23/05/2016
Palme d'or au festival de Cannes : Ken Loach ne renonce pas
Six fois primé au festival de Cannes, où il avait reçu la Palme d'or en 2006 pour Le Vent se lève, Ken Loach, 79 ans, se voit couronner pour la deuxième fois avec Moi, Daniel Blake, qui raconte les démarches d’un menuisier cardiaque pour récupérer sa pension d’invalidité.
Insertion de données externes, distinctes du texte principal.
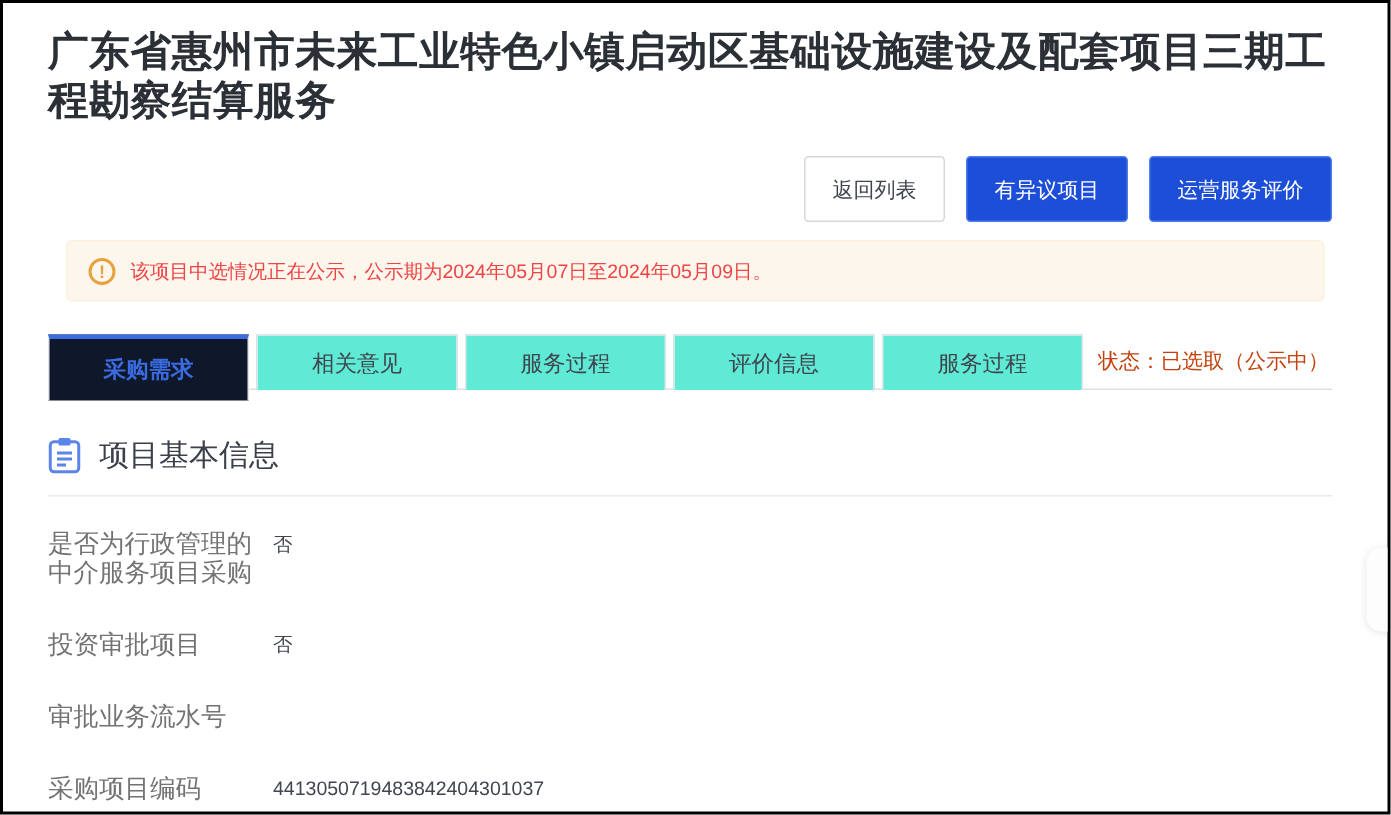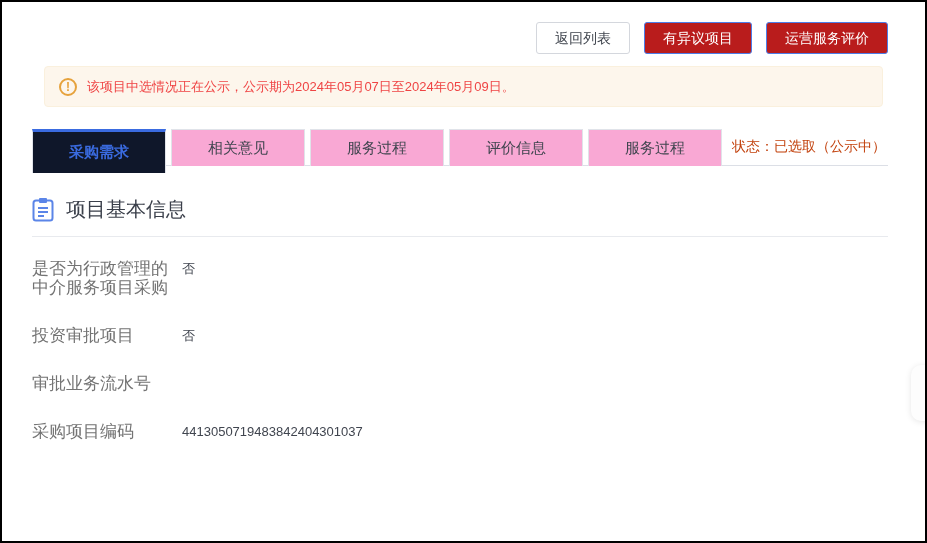--- a/index.html
+++ b/index.html
@@ -30,35 +30,35 @@
 
   
   .btn-row {
     margin-top: 20px;
     display: flex;
     justify-content: flex-end;
     gap: 14px;
     padding-right: 0;
   }
   .btn {
-    height: 32px;
+    height: 44px;
     padding: 0 18px;
     font-size: 14px;
     line-height: 30px;
     border-radius: 3px;
     cursor: pointer;
     white-space: nowrap;
   }
   .btn-plain {
     background: #fff;
     color: #3f444d;
     border: 1px solid #d4d7dd;
   }
   .btn-primary {
-    background: #b91c1c;
+    background: #1d4ed8;
     color: #fff;
     border: 1px solid #4d7de8;
   }
 
   
   .notice {
     margin: 12px 5px 0 12px;
     background: #fdf6ec;
     border: 1px solid #faf0dd;
     border-radius: 4px;
@@ -85,21 +85,21 @@
     margin-top: 22px;
     display: flex;
     align-items: flex-start;
     gap: 5px;
     border-bottom: 1px solid #dcdfe6;
     position: relative;
   }
   .tab {
     width: 134px;
     height: 37px;
-    background: #f9a8d4;
+    background: #5eead4;
     border: 1px solid #e0e3e9;
     border-bottom: none;
     margin-bottom: -1px;
     display: flex; align-items: center; justify-content: center;
     font-size: 15px;
     color: #40454f;
     cursor: pointer;
   }
   .tab.active {
     height: 44px;
@@ -165,20 +165,21 @@
     border-radius: 10px;
     box-shadow: 0 1px 6px rgba(0,0,0,0.10);
   }
 </style>
 </head>
 <body>
 
 <div class="page">
   <div class="content">
 
+    <h1 class="page-title">广东省惠州市未来工业特色小镇启动区基础设施建设及配套项目三期工程勘察结算服务</h1>
 
     <div class="btn-row">
       <button class="btn btn-plain">返回列表</button>
       <button class="btn btn-primary">有异议项目</button>
       <button class="btn btn-primary">运营服务评价</button>
     </div>
 
     <div class="notice">
       <span class="warn-icon">!</span>
       <span class="notice-text">该项目中选情况正在公示，公示期为2024年05月07日至2024年05月09日。</span>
Cannes, envoyé spéciale. Ken Loach va célébrer, le mois prochain, son 80e anniversaire. Il se murmurait récemment que le discret cinéaste britannique s’apprêtait à prendre sa retraite. On ne peut certes jurer de rien à propos de son avenir. Néanmoins, force est de constater que l’éminent représentant d’un cinéma engagé n’a pas baissé les armes, toujours prêt à battre le fer contre la dérégulation de l’économie et le démembrement du service public outre-Manche. La force évocatrice de ses films tient dans sa capacité à donner à ses constats, ses colères et ses révoltes un visage humain.
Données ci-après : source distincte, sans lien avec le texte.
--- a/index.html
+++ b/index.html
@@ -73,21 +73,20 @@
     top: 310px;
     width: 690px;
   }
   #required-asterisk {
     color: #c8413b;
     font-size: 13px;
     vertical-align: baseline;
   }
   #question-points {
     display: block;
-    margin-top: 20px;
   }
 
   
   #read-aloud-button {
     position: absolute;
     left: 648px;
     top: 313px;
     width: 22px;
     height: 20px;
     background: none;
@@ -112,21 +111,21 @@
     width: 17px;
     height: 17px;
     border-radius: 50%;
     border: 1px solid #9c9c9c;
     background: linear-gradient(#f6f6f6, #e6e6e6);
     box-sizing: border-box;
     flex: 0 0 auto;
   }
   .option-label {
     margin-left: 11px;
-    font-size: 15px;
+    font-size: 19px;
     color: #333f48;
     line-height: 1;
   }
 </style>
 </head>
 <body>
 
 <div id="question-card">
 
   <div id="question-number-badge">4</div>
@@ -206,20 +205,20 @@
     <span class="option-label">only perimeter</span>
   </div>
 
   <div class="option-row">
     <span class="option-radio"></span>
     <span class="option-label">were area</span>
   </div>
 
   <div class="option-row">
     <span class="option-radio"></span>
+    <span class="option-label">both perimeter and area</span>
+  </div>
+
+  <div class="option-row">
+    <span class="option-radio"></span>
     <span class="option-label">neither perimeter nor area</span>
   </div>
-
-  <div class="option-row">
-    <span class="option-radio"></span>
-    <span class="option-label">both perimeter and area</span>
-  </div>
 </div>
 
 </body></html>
Dans ce vingtième long métrage, le douzième en compétition, il a les traits du menuisier Daniel Blake (Dave Johns). Ouvrier expérimenté et compétent, Daniel se remet à peine d’un problème cardiaque. D’un côté, son médecin lui interdit de travailler. De l’autre, sa pension d’invalidité lui a été supprimée après un entretien succinct avec une professionnelle de santé représentant une entreprise privée, mandatée par l’État pour évaluer la légitimité de ses allocations. Daniel n’est pas homme à se laisser traiter de la sorte. Il multiplie les appels et les déplacements pour faire valoir ses droits. Mais, même avec la meilleure volonté du monde, ce travailleur manuel peine à se faire entendre dans cet univers dématérialisé où tous les services ont été numérisés, rendant toute discussion et toute négociation quasi impossibles. Au cours de ses démarches, il rencontre Rachel (Hailey Square), une mère célibataire avec deux enfants. Elle aussi doit lutter afin de toucher intégralement ses indemnités. L’ouvrier proche de la soixantaine et la jeune mère de famille tentent de s’entraider pour conserver la tête hors de l’eau et trouver des alternatives.
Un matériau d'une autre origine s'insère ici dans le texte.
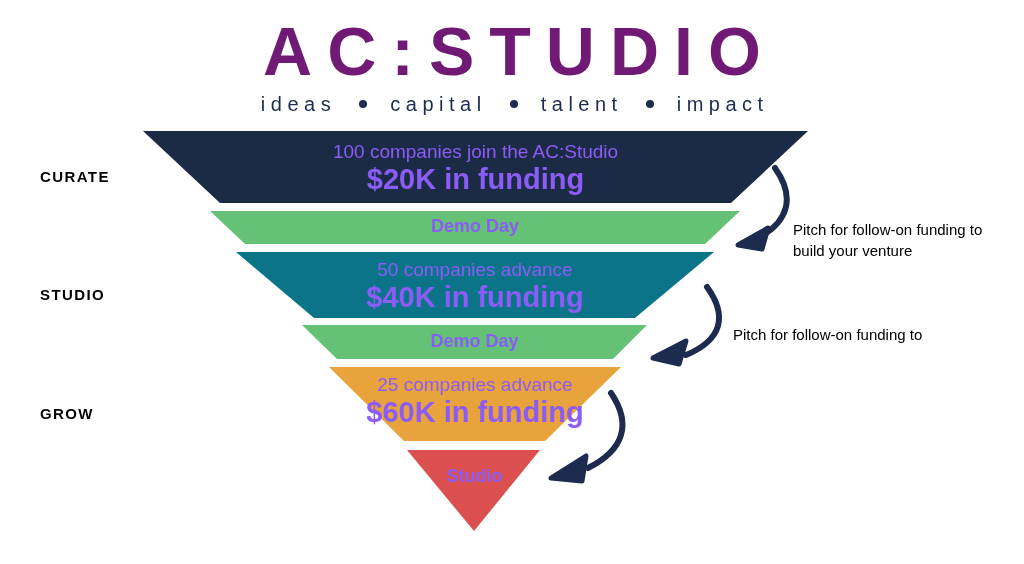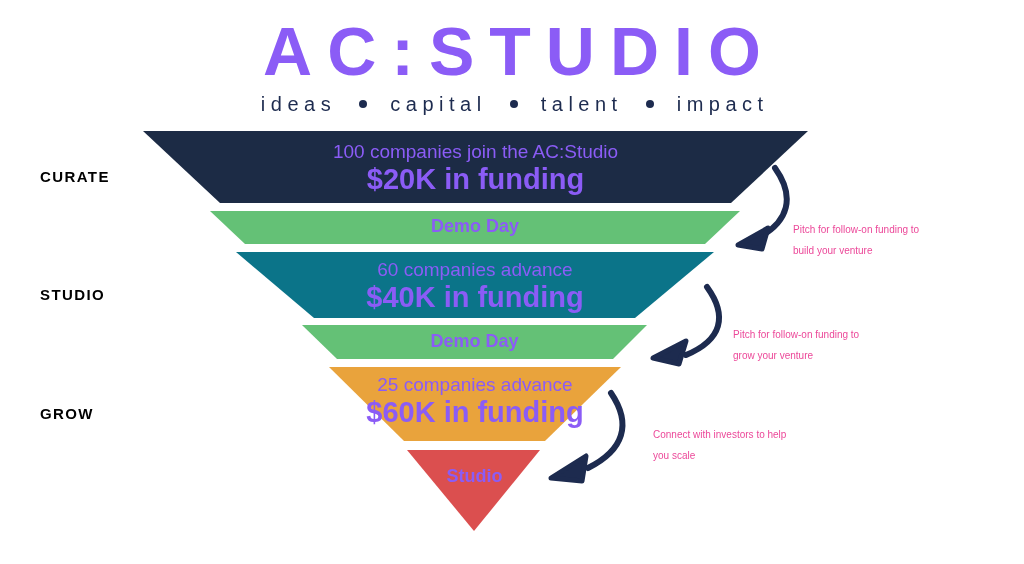--- a/index.html
+++ b/index.html
@@ -30,21 +30,21 @@
     top: 14px;
     width: 1024px;
     text-align: center;
   }
   .logo-title {
     font-family: "Liberation Sans", sans-serif;
     font-weight: 700;
     font-size: 68px;
     line-height: 74px;
     letter-spacing: 15px;
-    color: #8b5cf6;
+    color: #701a75;
     text-indent: 15px;
     white-space: nowrap;
   }
   .logo-tagline {
     margin-top: 4px;
     font-family: "Liberation Sans", sans-serif;
     font-weight: 400;
     font-size: 20px;
     line-height: 24px;
     letter-spacing: 5.5px;
@@ -117,23 +117,23 @@
   #text-build  { left: 220px; top: 258px; width: 510px; }
   #text-demo2  { left: 302px; top: 330px; width: 345px; }
   #text-grow   { left: 310px; top: 373px; width: 330px; }
   #text-scale  { left: 408px; top: 465px; width: 133px; }
 
   
   .annotation {
     position: absolute;
     font-family: "Liberation Sans", sans-serif;
     font-weight: 400;
-    font-size: 10px;
+    font-size: 15px;
     line-height: 21px;
-    color: #ec4899;
+    color: #000000;
   }
   #note-1 { left: 793px; top: 219px; width: 225px; }
   #note-2 { left: 733px; top: 324px; width: 235px; }
   #note-3 { left: 653px; top: 424px; width: 250px; }
 </style>
 </head>
 <body>
 
 <div id="canvas">
 
@@ -187,21 +187,21 @@
   <div class="seg-text" id="text-curate">
     <div class="seg-line1">100 companies join the AC:Studio</div>
     <div class="seg-line2">$20K in funding</div>
   </div>
 
   <div class="seg-text" id="text-demo1">
     <div class="seg-band">Demo Day</div>
   </div>
 
   <div class="seg-text" id="text-build">
-    <div class="seg-line1">60 companies advance</div>
+    <div class="seg-line1">50 companies advance</div>
     <div class="seg-line2">$40K in funding</div>
   </div>
 
   <div class="seg-text" id="text-demo2">
     <div class="seg-band">Demo Day</div>
   </div>
 
   <div class="seg-text" id="text-grow">
     <div class="seg-line1">25 companies advance</div>
     <div class="seg-line2">$60K in funding</div>
@@ -211,21 +211,16 @@
     <div class="seg-band">Studio</div>
   </div>
 
   <div class="annotation" id="note-1">
     <div>Pitch for follow-on funding to</div>
     <div>build your venture</div>
   </div>
 
   <div class="annotation" id="note-2">
     <div>Pitch for follow-on funding to</div>
-    <div>grow your venture</div>
-  </div>
-
-  <div class="annotation" id="note-3">
-    <div>Connect with investors to help</div>
-    <div>you scale</div>
-  </div>
+  </div>
+
 
 </div>
 
 </body></html>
À la lisière de Raining Stones, de My Name is Joe et d’It’s a Free World, Moi, Daniel Blake ne renouvelle pas le cinéma de Loach. Il n’empêche, ce film n’en demeure pas moins captivant, incarné et traversé par des fulgurances. En une séquence au Pôle emploi britannique, il rappelle à quoi mène l’assentiment aveugle. De simples employés deviennent les plus féroces serviteurs d’un système aliénant, culpabilisant et répressif. Les justes, ceux qui tentent de se révolter, sont menacés et mis sur la touche. En filigrane, le cinéaste interpelle la classe ouvrière, incite à ne pas renoncer à la bataille. Avec Loach, la lutte des classes n’a rien perdu de son acuité. L’oligarchie l’a compris et la mène sans retenue. Le cinéaste est paré au combat. Ken Loach reste rouge vif.
Moi, Daniel Blake, de Ken Loach. Grande-Bretagne, 1 h 40.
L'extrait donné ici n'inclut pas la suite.